• Your objective:
Below are the entries; count the lines in them that contain the word "ACCESS" and give only the number.

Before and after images

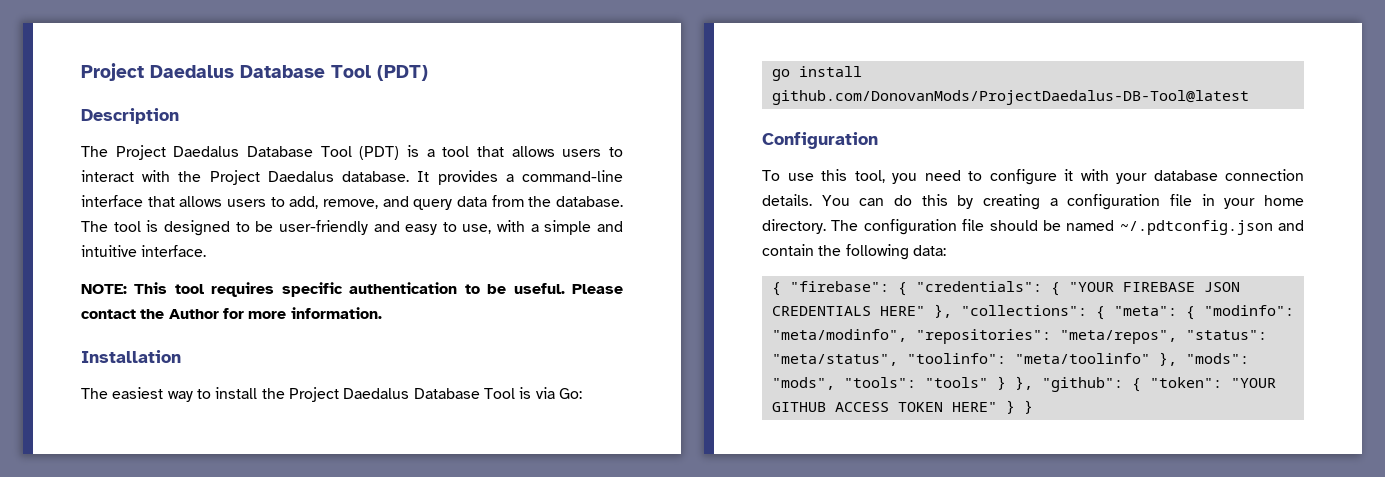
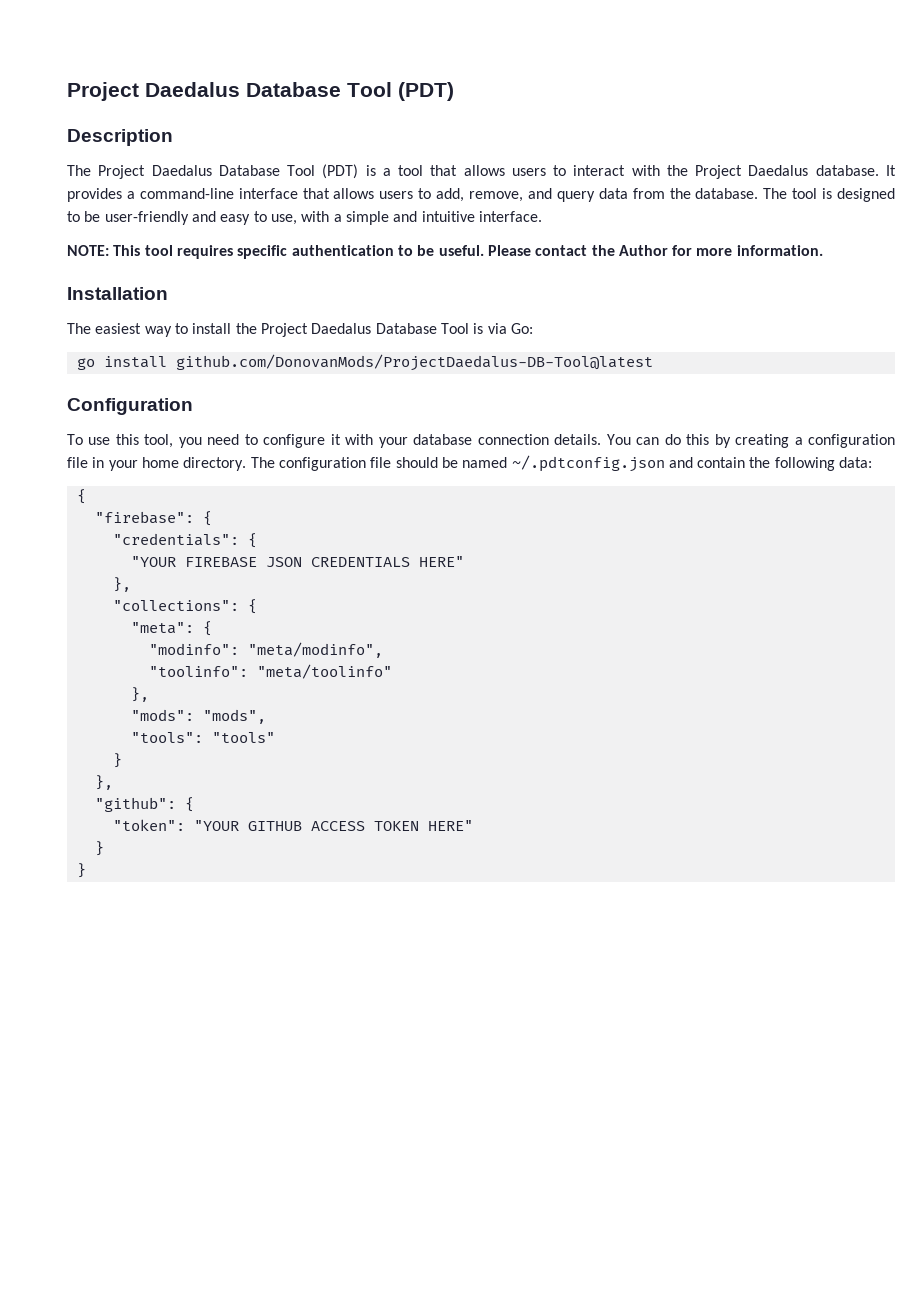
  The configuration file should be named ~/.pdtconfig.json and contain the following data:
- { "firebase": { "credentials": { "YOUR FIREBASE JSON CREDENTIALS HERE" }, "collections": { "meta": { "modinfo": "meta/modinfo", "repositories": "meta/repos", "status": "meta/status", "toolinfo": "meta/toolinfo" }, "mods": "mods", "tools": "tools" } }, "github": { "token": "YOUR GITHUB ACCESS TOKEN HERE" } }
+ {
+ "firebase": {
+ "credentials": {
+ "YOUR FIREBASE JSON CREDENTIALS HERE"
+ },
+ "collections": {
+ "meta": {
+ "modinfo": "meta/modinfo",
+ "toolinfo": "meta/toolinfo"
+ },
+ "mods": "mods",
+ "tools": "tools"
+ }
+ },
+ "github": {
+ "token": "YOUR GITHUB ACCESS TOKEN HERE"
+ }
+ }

• Response area:
2